● Exercise description:
The records below are to be restated word for word, with every picture left out.
*** Data for this task
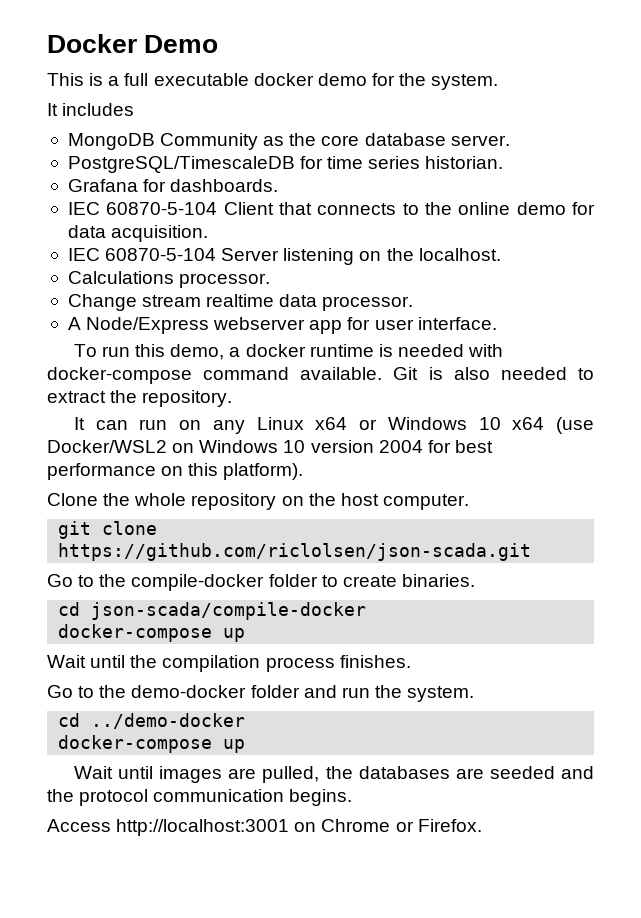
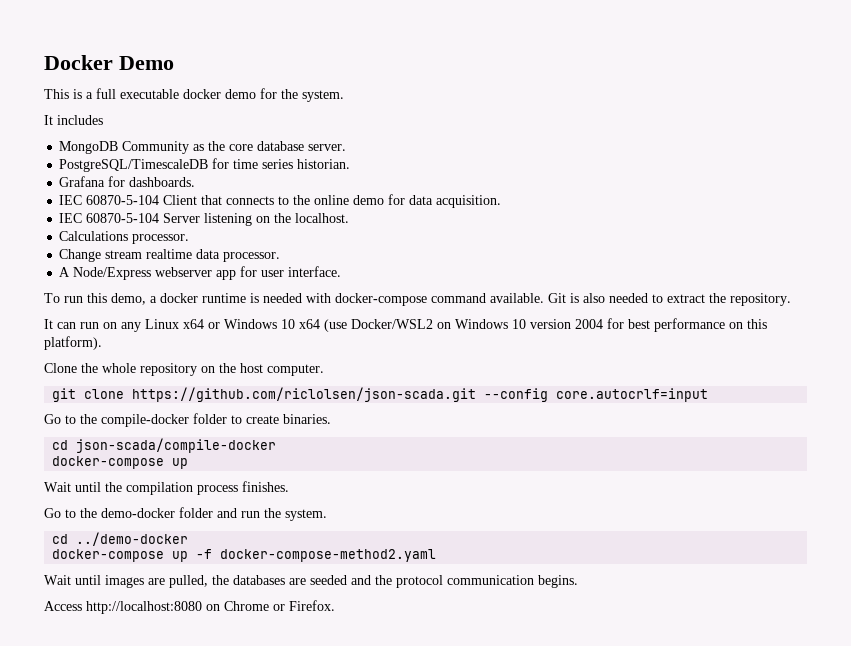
(532, 552) none -> [484,388,709,402] --config core.autocrlf=input
(246, 746) none -> [196,549,437,562] -f docker-compose-method2.yaml
[116,819,290,836] http://localhost:3001 -> [86,601,202,614] http://localhost:8080

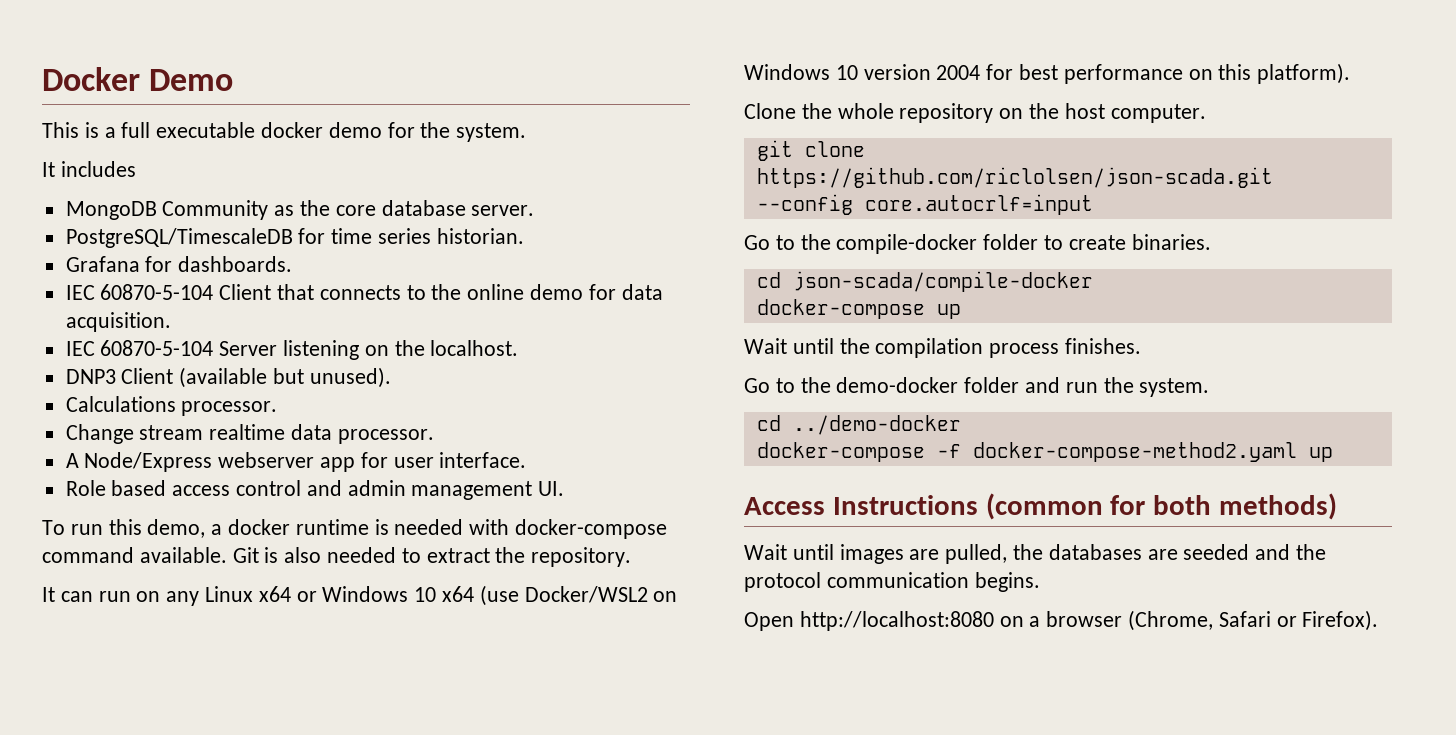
(350, 218) none -> [65,367,391,388] // DNP3 Client (available but unused).
(342, 271) none -> [65,480,565,500] // Role based access control and admin management UI.
[172,551,189,562] up -> (925, 452) none
(437, 555) none -> [1308,447,1333,462] [744,493,1338,520] up // Access Instructions (common for both methods)
[44,601,82,611] Access -> [744,612,794,631] Open
[224,600,335,611] Chrome or Firefox. -> [1029,610,1379,631] a browser (Chrome, Safari or Firefox).

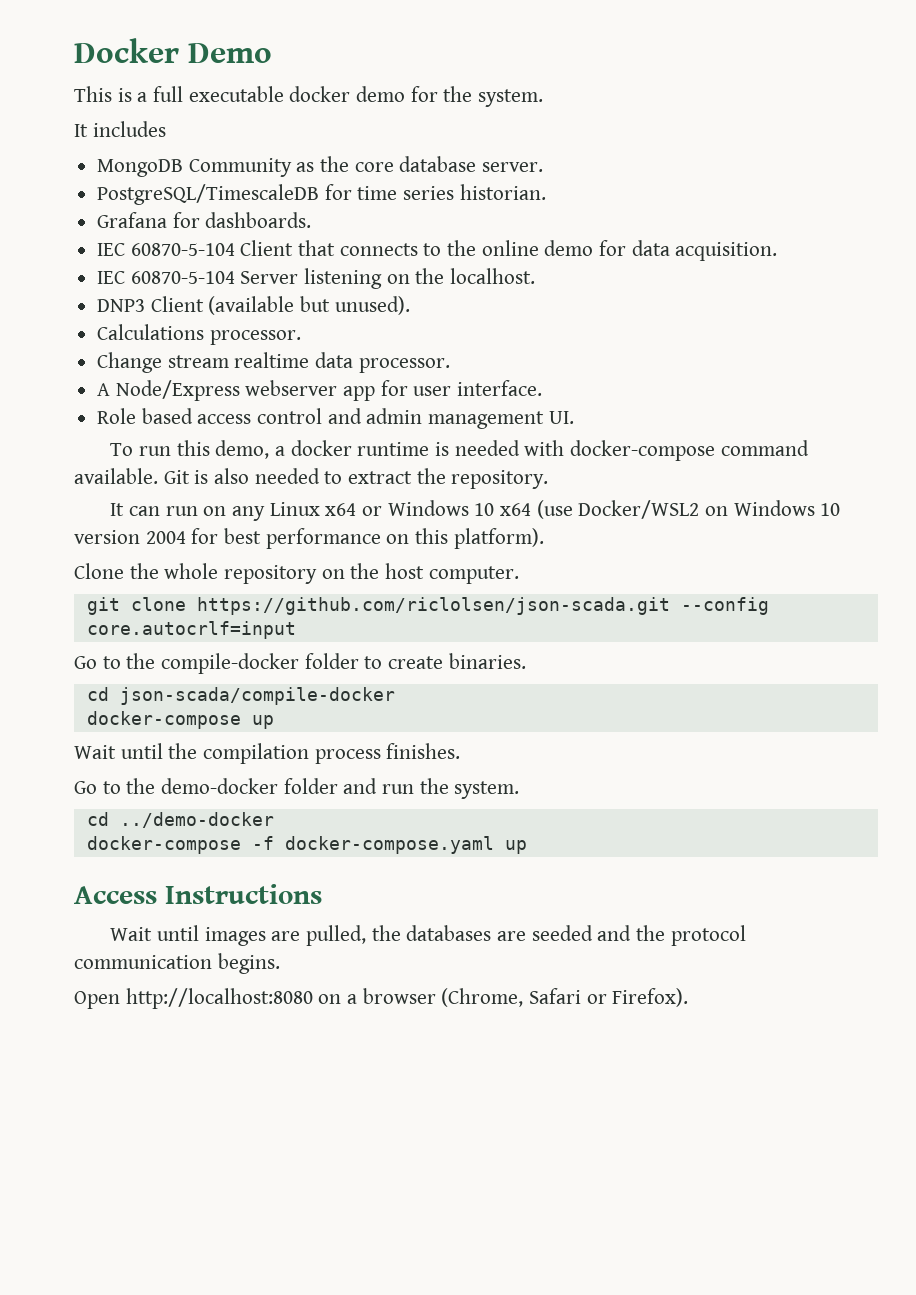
[972,442,1297,462] docker-compose-method2.yaml -> [284,836,494,854] docker-compose.yaml
[985,493,1338,520] (common for both methods) -> (322, 894) none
******
● Worked solution:
(532, 552) none -> [484,388,709,402] --config core.autocrlf=input
(246, 746) none -> [196,549,437,562] -f docker-compose-method2.yaml
[116,819,290,836] http://localhost:3001 -> [86,601,202,614] http://localhost:8080

(350, 218) none -> [65,367,391,388] // DNP3 Client (available but unused).
(342, 271) none -> [65,480,565,500] // Role based access control and admin management UI.
[172,551,189,562] up -> (925, 452) none
(437, 555) none -> [1308,447,1333,462] [744,493,1338,520] up // Access Instructions (common for both methods)
[44,601,82,611] Access -> [744,612,794,631] Open
[224,600,335,611] Chrome or Firefox. -> [1029,610,1379,631] a browser (Chrome, Safari or Firefox).

[972,442,1297,462] docker-compose-method2.yaml -> [284,836,494,854] docker-compose.yaml
[985,493,1338,520] (common for both methods) -> (322, 894) none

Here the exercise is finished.